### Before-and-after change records
^^^^^^^^^^^^^^^^
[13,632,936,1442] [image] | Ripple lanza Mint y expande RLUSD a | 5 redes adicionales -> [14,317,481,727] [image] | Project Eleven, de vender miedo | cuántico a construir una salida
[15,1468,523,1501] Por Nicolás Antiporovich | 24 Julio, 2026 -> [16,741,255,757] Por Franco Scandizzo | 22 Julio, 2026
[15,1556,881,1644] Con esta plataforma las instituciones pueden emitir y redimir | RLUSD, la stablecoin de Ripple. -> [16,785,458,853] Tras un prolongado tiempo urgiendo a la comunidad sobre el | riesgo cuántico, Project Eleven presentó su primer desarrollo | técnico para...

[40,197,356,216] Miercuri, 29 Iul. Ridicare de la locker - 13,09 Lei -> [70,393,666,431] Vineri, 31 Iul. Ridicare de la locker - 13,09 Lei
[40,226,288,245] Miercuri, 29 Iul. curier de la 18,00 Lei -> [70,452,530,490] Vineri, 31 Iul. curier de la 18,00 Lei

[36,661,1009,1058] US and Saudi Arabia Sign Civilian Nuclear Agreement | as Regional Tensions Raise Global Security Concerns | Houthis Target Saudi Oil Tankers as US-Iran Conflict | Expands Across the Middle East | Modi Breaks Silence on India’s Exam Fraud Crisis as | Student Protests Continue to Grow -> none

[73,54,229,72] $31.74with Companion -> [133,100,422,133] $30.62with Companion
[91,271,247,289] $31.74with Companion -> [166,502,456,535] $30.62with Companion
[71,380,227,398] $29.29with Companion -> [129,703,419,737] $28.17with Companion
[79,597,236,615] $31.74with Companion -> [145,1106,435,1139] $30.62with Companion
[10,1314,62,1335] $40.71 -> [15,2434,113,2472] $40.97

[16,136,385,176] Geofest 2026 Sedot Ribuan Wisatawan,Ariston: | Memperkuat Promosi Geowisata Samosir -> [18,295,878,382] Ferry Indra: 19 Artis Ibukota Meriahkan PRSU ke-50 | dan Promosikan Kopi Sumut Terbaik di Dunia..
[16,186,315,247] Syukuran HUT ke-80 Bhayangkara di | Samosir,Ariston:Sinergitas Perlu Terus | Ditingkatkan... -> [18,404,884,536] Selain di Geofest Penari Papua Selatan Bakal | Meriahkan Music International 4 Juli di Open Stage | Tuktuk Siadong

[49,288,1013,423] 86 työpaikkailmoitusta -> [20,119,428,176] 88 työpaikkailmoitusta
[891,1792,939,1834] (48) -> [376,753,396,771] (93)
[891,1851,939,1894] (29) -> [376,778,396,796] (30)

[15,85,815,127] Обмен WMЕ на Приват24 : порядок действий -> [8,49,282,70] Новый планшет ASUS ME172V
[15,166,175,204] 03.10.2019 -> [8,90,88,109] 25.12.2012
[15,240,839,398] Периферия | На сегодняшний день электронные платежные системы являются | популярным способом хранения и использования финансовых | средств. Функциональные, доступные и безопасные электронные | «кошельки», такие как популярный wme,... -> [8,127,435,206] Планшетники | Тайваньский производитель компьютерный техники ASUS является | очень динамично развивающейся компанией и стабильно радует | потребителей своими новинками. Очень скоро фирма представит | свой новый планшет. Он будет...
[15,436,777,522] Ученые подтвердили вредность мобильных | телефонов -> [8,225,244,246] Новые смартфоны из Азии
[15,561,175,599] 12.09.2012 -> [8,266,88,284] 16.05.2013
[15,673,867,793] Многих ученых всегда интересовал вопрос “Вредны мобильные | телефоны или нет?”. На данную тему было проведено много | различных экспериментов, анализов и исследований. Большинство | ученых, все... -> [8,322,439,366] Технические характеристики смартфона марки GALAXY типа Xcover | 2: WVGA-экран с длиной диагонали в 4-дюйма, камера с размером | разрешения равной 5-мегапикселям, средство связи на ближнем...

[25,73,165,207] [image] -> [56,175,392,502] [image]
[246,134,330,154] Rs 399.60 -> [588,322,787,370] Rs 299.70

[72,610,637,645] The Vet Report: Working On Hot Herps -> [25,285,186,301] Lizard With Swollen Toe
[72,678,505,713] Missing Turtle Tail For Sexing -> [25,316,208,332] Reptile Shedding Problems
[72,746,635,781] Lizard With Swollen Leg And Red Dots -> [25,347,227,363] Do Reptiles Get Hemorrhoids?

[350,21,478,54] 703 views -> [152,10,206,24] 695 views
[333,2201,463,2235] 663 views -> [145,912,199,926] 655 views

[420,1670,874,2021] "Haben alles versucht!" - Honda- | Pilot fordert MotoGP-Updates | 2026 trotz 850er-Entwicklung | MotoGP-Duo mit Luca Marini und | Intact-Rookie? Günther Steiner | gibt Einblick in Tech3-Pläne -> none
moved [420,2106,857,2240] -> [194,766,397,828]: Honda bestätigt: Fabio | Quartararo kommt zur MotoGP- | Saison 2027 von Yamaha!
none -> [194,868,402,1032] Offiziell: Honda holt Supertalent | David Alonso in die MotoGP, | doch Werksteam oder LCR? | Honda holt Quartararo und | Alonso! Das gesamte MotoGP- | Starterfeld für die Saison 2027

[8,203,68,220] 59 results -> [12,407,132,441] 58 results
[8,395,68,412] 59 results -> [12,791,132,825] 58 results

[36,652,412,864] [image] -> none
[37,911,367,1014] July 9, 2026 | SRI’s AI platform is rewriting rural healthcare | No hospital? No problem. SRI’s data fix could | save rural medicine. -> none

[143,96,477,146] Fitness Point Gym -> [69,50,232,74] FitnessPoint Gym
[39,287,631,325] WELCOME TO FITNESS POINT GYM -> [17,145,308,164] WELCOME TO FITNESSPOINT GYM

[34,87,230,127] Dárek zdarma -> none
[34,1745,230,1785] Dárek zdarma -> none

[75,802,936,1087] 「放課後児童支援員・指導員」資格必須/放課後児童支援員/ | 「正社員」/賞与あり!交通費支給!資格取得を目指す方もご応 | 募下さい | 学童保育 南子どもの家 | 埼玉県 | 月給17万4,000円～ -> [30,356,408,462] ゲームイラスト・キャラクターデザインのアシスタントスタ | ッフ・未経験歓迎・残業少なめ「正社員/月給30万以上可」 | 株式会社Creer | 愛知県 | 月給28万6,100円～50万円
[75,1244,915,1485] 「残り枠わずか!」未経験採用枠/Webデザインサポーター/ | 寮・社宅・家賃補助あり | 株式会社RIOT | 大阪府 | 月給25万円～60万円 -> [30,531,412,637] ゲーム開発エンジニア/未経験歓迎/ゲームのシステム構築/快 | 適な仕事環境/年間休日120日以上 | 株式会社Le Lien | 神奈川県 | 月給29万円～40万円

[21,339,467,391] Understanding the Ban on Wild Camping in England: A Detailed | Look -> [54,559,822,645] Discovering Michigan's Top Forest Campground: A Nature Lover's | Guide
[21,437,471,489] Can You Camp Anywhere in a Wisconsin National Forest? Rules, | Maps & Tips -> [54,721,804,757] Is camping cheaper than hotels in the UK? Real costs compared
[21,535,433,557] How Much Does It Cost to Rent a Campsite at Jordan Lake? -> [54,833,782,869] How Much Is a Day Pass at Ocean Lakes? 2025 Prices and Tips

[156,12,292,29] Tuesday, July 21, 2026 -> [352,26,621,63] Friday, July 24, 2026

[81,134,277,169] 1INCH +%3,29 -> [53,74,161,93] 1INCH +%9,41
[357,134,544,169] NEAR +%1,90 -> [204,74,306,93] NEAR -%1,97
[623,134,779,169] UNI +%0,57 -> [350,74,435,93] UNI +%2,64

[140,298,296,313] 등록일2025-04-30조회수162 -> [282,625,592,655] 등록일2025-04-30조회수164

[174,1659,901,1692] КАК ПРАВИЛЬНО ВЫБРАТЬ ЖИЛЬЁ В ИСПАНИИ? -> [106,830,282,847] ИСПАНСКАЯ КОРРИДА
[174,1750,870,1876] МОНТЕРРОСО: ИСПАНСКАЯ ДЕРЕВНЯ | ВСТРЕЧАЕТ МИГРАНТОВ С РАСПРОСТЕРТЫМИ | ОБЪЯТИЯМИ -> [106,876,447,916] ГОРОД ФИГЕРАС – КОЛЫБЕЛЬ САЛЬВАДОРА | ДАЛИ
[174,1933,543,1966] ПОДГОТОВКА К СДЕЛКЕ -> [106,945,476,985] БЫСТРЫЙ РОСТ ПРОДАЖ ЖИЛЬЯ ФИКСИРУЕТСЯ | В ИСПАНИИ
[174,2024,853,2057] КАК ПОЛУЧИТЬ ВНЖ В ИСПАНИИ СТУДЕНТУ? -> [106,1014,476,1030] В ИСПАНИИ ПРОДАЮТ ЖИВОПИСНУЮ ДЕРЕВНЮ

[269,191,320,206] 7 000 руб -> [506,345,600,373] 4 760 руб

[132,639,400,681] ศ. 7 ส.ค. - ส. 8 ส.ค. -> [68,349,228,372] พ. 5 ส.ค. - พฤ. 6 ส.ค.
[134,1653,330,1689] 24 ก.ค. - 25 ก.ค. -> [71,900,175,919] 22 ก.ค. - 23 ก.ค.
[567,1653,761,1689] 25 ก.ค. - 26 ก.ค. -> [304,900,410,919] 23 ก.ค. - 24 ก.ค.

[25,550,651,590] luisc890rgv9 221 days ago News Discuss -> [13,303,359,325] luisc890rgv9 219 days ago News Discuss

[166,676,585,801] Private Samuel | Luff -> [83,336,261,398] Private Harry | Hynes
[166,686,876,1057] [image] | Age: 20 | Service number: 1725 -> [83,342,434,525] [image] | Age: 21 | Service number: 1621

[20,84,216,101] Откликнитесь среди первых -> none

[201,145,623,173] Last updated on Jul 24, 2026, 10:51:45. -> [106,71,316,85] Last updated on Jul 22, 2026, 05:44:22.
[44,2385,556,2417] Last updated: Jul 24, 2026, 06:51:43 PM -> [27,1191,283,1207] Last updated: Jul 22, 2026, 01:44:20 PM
^^^^^^^^^^^^^^^^
### Problem to work on
Please copy only these lines, exactly: the first line of the records through the line containing "[36,661,1009,1058] US and", ends included.

### Task result
[13,632,936,1442] [image] | Ripple lanza Mint y expande RLUSD a | 5 redes adicionales -> [14,317,481,727] [image] | Project Eleven, de vender miedo | cuántico a construir una salida
[15,1468,523,1501] Por Nicolás Antiporovich | 24 Julio, 2026 -> [16,741,255,757] Por Franco Scandizzo | 22 Julio, 2026
[15,1556,881,1644] Con esta plataforma las instituciones pueden emitir y redimir | RLUSD, la stablecoin de Ripple. -> [16,785,458,853] Tras un prolongado tiempo urgiendo a la comunidad sobre el | riesgo cuántico, Project Eleven presentó su primer desarrollo | técnico para...

[40,197,356,216] Miercuri, 29 Iul. Ridicare de la locker - 13,09 Lei -> [70,393,666,431] Vineri, 31 Iul. Ridicare de la locker - 13,09 Lei
[40,226,288,245] Miercuri, 29 Iul. curier de la 18,00 Lei -> [70,452,530,490] Vineri, 31 Iul. curier de la 18,00 Lei

[36,661,1009,1058] US and Saudi Arabia Sign Civilian Nuclear Agreement | as Regional Tensions Raise Global Security Concerns | Houthis Target Saudi Oil Tankers as US-Iran Conflict | Expands Across the Middle East | Modi Breaks Silence on India’s Exam Fraud Crisis as | Student Protests Continue to Grow -> none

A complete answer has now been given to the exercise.